Schriftsteller, die für die Schublade schreiben, und schreibende Heizer gehören in Wolfgang Hilbigs Prosa zu den häufig wiederkehrenden Figuren. Erinnert sei an die 1994 veröffentlichte Erzählung »Die Arbeit an den Öfen«, in der der Heizer C. für die Verbrennung von veralteten Druckschriften der SED-Parteileitung zu sorgen hat. Auch in seiner Erzählung »Die Arbeiter. Ein Essai« von 1975 nimmt Hilbig in seinen Text die Produktionsumstände in einem Werkzeugmaschinenbetrieb auf:
Der Heizer hätte ebenfalls einer der Arbeiter sein können, aber er wäre am mechanischen Bewußtsein der Ökonomie zerbrochen, manchmal hatte er einen Denkfehler geahnt in der Sprache der Ökonomie, aber er hatte ihn nicht erkannt.

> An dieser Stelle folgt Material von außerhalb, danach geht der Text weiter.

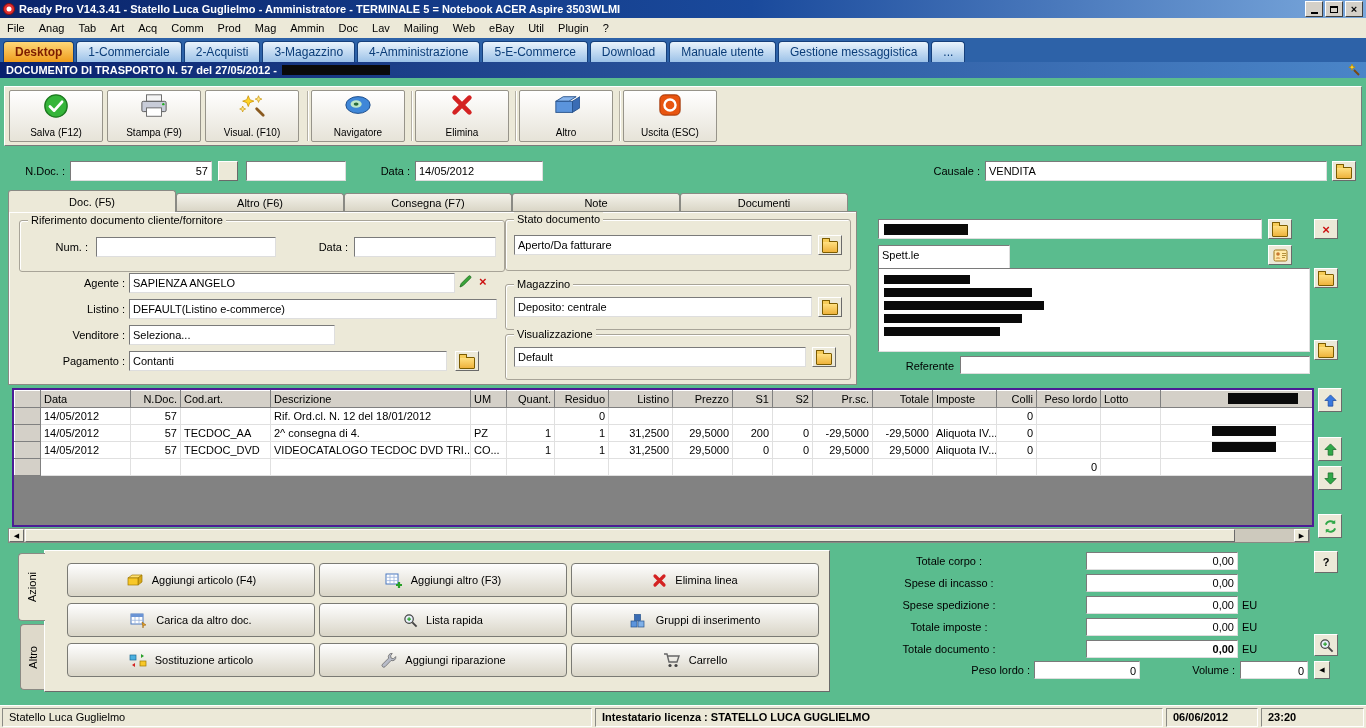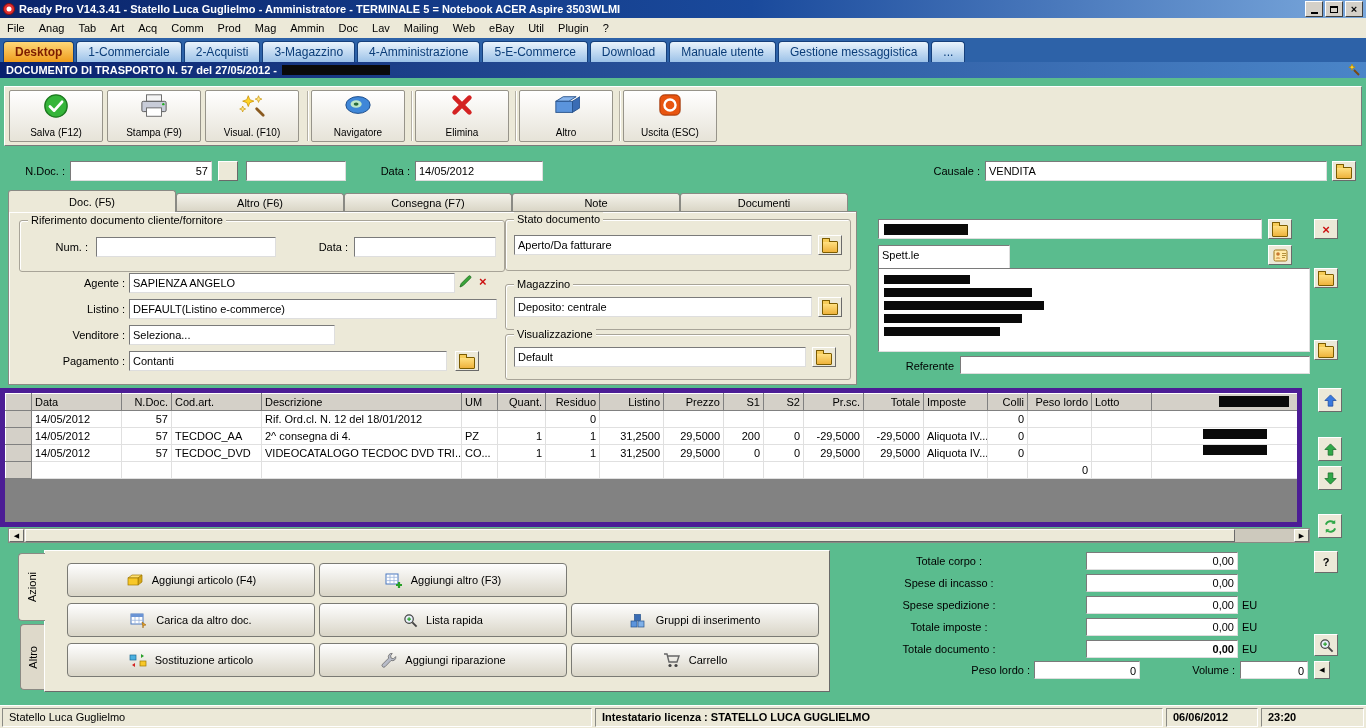--- a/index.html
+++ b/index.html
@@ -38,21 +38,21 @@
   .folder-ic::before{content:"";position:absolute;top:-4px;left:-1px;width:6px;height:3px;background:#f6cc58;border:1px solid #7c5c00;border-bottom:none;border-radius:1px 1px 0 0}
   .xred{color:#cc1111;font-weight:bold;font-size:13px;line-height:1}
   
   .doc-tabs{position:absolute;left:8px;top:190px;height:22px;display:flex}
   .doc-tabs span{width:168px;height:19px;margin-top:3px;line-height:19px;text-align:center;background:linear-gradient(#f4f2ea,#d8d4c4);border:1px solid #8a8a84;border-bottom:none;border-radius:3px 3px 0 0;cursor:pointer;box-sizing:border-box}
   .doc-tabs span:first-child{height:22px;margin-top:0;line-height:22px;background:#ece9d8;position:relative;z-index:3}
   .panel{position:absolute;left:8px;top:211px;width:849px;height:174px;background:#ece9d8;border:1px solid #8a8a84;box-shadow:inset 1px 1px 0 #fff;box-sizing:border-box}
   .gbox{position:absolute;border:1px solid #a8a498;border-radius:3px;box-shadow:inset 1px 1px 0 #fff}
   .gbox>.gt{position:absolute;top:-8px;left:8px;background:#ece9d8;padding:0 3px;line-height:14px;white-space:nowrap}
   
-  .grid-wrap{position:absolute;left:0;top:388px;width:1302px;height:139px;background:#828282;border:5px solid #4c1d95;overflow:hidden;box-sizing:border-box}
+  .grid-wrap{position:absolute;left:12px;top:388px;width:1302px;height:139px;background:#828282;border:2px solid #4c1d95;overflow:hidden;box-sizing:border-box}
   table.grid{border-collapse:collapse;table-layout:fixed;width:1300px}
   .grid th{background:#d4d0c8;border:1px solid;border-color:#fff #808080 #808080 #fff;font-weight:normal;height:16px;padding:0 3px;text-align:left;white-space:nowrap;overflow:hidden;font-size:11px}
   .grid td{background:#fff;border-right:1px solid #e0e0e0;border-bottom:1px solid #e0e0e0;height:16px;padding:0 3px;white-space:nowrap;overflow:hidden;font-size:11px}
   .grid td:first-child{background:#d4d0c8;border:1px solid;border-color:#fff #808080 #808080 #fff}
   .grid th:nth-child(3),.grid td:nth-child(3),.grid th:nth-child(7),.grid td:nth-child(7),.grid th:nth-child(8),.grid td:nth-child(8),.grid th:nth-child(9),.grid td:nth-child(9),.grid th:nth-child(10),.grid td:nth-child(10),.grid th:nth-child(11),.grid td:nth-child(11),.grid th:nth-child(12),.grid td:nth-child(12),.grid th:nth-child(13),.grid td:nth-child(13),.grid th:nth-child(14),.grid td:nth-child(14),.grid th:nth-child(16),.grid td:nth-child(16),.grid th:nth-child(17),.grid td:nth-child(17){text-align:right}
   .hscroll{position:absolute;left:8px;top:528px;width:1302px;height:15px;background:#cdc9bd;border:1px solid #8a8a84;box-sizing:border-box}
   .hs-btn{position:absolute;top:0;width:15px;height:13px;background:#ece9d8;border:1px solid;border-color:#fff #6a6a6a #6a6a6a #fff;font-size:7px;display:flex;align-items:center;justify-content:center;cursor:pointer;box-sizing:border-box}
   .hs-thumb{position:absolute;left:16px;top:0;width:1210px;height:13px;background:#ece9d8;border:1px solid;border-color:#fff #6a6a6a #6a6a6a #fff;box-sizing:border-box;cursor:grab}
   
   .act-panel{position:absolute;left:44px;top:550px;width:786px;height:142px;background:#ece9d8;border:1px solid;border-color:#fff #6a6a6a #6a6a6a #fff;box-sizing:border-box}
@@ -481,20 +481,26 @@
       <span>Aggiungi articolo (F4)</span>
     </div>
     <div class="act-btn" style="left:274px;top:12px">
       <svg width="18" height="15" viewBox="0 0 18 15">
           <rect x="1" y="1" width="12" height="10" fill="#fff" stroke="#4a78c0"></rect>
           <path d="M1 4.3h12M1 7.6h12M5 1v10M9 1v10" stroke="#9ab4dc" stroke-width=".8"></path>
           <path d="M11 12h6M14 9v6" stroke="#28a028" stroke-width="2.2"></path>
         </svg>
       <span>Aggiungi altro (F3)</span>
     </div>
+    <div class="act-btn" style="left:526px;top:12px">
+      <svg width="15" height="15" viewBox="0 0 15 15">
+          <path d="M3 3l9 9M12 3l-9 9" stroke="#d42222" stroke-width="3.2" stroke-linecap="round"></path>
+        </svg>
+      <span>Elimina linea</span>
+    </div>
     <div class="act-btn" style="left:22px;top:52px">
       <svg width="18" height="15" viewBox="0 0 18 15">
           <rect x="1" y="1" width="12" height="10" fill="#fff" stroke="#4a78c0"></rect>
           <rect x="1" y="1" width="12" height="3" fill="#6a94d4"></rect>
           <path d="M1 7.3h12M5 4v7M9 4v7" stroke="#9ab4dc" stroke-width=".8"></path>
           <path d="M12 9l4 3-2.5.5L13 15z" fill="#e8a020" stroke="#905800" stroke-width=".5"></path>
         </svg>
       <span>Carica da altro doc.</span>
     </div>
     <div class="act-btn" style="left:274px;top:52px">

Hätte ihn ein Ankömmling vom Mars gefragt, was die Leute hier täten, er hätte zur Antwort gegeben, diese Menschen, namens Arbeiter, produzierten Maschinen zur Herstellung von Maschinenteilen, aus denen Maschinen zur Herstellung von Maschinen zusammengesetzt würden, diese wiederum, unter Obhut der Arbeiter, fertigten ebenfalls Maschinenteile zum Aufbau von Maschinen für Maschinenteile, daraus endlich entstünden Maschinen zur Herstellung von Ölkannen, die nötig seien, um die Maschinen zu ölen.
Wolfgang Hilbigs erster Band mit Lyrik erschien 1979 im westdeutschen S. Fischer Verlag. Die Veröffentlichung von »abwesenheit« – der ursprünglich vorgesehene Titel lautete »Gegen den Strom« – machte ihn im Westen Deutschlands zum Schriftsteller und brachte ihm im Osten eine Geldstrafe von 2000 Mark wegen »Verstoßes gegen das Zoll- und Devisengesetz der DDR« ein.
Für den vorderen Einband der Sammlung von 66 Gedichten aus den Jahren 1965 bis 1977 hatte Hilbig ein Foto zum Verlag gegeben, das vermutlich von seinem Freund Jürgen Schreiber (1949–1999) aufgenommen worden war. Mit Blick aus dem Penkwitzer Weg in die Bahnhofstraße zeigt es zu beiden Seiten Produktionsgebäude der Maschinenfabrik.